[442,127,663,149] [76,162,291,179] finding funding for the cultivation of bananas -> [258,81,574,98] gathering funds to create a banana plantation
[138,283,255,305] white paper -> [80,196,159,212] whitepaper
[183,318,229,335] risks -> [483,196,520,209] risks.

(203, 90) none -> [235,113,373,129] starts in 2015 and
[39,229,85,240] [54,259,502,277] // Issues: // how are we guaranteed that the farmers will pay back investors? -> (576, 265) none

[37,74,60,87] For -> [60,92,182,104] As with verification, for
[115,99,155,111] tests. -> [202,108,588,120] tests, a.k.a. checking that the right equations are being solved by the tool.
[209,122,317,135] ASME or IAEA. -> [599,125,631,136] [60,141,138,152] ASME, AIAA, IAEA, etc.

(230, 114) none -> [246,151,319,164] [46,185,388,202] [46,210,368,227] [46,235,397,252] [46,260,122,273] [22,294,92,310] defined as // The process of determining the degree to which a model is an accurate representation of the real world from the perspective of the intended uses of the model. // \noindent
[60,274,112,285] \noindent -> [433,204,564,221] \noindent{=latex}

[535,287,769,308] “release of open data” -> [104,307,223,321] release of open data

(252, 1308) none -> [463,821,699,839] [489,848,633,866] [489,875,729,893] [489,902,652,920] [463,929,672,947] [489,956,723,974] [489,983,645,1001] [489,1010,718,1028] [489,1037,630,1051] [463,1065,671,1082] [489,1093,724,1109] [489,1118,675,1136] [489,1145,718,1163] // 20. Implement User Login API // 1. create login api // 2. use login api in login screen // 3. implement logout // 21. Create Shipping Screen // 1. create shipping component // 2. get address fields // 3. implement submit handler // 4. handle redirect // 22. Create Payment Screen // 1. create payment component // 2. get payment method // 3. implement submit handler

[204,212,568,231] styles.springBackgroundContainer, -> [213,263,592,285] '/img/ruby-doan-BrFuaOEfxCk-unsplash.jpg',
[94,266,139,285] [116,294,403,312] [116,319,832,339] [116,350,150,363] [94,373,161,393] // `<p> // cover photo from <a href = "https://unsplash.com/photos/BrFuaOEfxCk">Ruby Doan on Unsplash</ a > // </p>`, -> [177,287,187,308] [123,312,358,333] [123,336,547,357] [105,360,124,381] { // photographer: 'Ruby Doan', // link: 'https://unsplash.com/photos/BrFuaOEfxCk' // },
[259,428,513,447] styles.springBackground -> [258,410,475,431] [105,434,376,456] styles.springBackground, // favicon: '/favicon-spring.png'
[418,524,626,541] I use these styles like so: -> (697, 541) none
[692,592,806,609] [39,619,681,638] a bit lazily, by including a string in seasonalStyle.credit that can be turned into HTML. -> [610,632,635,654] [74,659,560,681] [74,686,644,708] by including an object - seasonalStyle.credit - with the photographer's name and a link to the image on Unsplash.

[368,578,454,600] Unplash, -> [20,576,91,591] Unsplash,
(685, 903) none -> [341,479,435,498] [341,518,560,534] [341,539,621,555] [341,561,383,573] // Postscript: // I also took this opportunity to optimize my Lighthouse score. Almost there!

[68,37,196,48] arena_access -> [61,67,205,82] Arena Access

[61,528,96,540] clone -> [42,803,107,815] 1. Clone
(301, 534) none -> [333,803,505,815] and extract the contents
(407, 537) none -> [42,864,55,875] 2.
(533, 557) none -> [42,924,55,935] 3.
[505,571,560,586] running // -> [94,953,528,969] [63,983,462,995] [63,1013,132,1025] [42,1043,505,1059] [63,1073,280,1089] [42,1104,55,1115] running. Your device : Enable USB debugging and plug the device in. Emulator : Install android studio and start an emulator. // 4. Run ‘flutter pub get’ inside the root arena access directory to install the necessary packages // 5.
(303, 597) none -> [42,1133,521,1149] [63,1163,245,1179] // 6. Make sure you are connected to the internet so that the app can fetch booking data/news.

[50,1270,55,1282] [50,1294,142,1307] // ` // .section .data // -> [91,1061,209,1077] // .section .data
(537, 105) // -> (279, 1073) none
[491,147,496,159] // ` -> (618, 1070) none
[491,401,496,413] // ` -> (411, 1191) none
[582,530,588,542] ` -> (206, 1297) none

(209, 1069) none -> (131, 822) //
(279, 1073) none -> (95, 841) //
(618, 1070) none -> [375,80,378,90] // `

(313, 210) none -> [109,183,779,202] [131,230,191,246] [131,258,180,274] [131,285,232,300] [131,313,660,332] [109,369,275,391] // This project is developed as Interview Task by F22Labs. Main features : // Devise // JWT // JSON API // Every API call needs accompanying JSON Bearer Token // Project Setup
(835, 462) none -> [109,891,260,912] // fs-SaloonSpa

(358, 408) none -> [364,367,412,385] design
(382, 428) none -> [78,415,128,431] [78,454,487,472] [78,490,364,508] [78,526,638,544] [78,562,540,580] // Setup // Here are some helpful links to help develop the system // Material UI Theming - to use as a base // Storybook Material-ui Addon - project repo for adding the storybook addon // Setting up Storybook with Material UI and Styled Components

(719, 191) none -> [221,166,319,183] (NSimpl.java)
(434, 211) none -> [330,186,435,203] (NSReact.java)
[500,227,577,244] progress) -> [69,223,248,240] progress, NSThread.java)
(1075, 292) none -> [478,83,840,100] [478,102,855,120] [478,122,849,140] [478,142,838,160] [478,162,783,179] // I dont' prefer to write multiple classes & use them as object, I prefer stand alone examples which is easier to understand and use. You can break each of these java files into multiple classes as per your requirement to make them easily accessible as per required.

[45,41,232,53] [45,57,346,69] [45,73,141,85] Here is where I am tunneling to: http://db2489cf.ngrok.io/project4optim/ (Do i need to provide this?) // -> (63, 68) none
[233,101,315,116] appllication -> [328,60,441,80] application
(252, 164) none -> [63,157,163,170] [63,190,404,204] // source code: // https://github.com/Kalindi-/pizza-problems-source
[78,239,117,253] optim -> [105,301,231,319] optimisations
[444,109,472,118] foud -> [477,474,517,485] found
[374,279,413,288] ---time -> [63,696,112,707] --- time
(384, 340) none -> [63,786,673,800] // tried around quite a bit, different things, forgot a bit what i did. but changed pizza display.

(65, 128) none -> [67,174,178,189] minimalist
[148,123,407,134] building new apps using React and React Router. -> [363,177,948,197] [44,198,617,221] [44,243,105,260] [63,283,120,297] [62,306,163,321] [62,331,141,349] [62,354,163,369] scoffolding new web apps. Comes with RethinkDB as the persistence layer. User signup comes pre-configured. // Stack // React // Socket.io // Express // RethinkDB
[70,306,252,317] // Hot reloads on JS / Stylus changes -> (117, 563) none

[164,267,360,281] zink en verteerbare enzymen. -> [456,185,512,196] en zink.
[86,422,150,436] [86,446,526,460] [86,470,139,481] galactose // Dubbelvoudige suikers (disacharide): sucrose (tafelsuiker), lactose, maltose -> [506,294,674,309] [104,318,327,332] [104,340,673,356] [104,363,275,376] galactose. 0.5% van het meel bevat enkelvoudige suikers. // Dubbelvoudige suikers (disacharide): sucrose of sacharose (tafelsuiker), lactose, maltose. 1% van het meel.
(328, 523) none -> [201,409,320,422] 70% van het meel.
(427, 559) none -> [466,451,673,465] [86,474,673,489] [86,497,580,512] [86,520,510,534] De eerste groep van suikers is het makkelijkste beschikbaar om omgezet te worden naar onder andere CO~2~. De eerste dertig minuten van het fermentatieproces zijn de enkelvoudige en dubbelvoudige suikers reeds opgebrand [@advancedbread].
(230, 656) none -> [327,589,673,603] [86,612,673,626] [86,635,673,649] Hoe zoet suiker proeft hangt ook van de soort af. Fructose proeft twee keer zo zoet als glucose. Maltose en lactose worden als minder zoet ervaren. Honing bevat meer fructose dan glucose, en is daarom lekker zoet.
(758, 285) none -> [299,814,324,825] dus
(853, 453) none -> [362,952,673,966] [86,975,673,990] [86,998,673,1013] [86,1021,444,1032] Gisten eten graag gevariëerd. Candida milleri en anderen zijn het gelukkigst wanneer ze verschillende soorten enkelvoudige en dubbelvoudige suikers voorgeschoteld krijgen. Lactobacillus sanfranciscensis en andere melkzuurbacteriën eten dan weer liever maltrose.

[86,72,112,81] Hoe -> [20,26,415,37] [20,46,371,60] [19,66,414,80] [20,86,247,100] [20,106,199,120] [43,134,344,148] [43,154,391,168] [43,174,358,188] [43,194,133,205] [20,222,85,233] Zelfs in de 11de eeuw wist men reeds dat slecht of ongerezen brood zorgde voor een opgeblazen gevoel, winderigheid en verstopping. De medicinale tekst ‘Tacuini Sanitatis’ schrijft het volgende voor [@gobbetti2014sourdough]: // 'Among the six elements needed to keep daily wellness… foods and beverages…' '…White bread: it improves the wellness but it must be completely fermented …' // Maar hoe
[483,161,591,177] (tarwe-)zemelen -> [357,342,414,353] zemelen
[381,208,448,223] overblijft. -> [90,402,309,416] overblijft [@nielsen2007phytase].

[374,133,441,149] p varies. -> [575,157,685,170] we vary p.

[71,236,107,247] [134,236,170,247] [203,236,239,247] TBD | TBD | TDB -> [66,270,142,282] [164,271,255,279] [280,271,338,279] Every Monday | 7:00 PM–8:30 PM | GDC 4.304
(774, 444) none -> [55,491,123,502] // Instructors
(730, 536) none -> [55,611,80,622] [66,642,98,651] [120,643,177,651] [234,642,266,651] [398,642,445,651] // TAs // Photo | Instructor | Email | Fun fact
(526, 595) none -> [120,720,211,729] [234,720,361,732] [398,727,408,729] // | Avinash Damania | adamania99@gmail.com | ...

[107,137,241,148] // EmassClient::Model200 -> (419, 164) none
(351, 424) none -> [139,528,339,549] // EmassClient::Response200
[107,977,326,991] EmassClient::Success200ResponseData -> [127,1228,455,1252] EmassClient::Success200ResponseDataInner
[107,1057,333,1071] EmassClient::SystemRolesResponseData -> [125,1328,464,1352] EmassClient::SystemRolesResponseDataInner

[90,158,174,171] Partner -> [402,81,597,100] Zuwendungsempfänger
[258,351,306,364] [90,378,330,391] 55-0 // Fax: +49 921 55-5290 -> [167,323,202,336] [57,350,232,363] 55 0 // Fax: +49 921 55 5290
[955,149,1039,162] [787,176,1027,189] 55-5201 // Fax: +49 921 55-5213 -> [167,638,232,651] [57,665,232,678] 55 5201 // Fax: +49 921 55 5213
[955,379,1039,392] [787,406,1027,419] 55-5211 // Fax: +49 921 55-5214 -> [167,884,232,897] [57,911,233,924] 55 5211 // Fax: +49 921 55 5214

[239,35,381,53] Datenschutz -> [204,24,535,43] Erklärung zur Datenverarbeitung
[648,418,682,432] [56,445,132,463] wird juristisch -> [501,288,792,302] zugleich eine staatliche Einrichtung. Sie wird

=-=-=-=-=

PROBLEM DETAILS: Repeat only what lies between the first line of the data and the line containing "[115,99,155,111] tests. ->", both of those lines included, exactly as it stands.

RESULT OF THIS TASK:
[442,127,663,149] [76,162,291,179] finding funding for the cultivation of bananas -> [258,81,574,98] gathering funds to create a banana plantation
[138,283,255,305] white paper -> [80,196,159,212] whitepaper
[183,318,229,335] risks -> [483,196,520,209] risks.

(203, 90) none -> [235,113,373,129] starts in 2015 and
[39,229,85,240] [54,259,502,277] // Issues: // how are we guaranteed that the farmers will pay back investors? -> (576, 265) none

[37,74,60,87] For -> [60,92,182,104] As with verification, for
[115,99,155,111] tests. -> [202,108,588,120] tests, a.k.a. checking that the right equations are being solved by the tool.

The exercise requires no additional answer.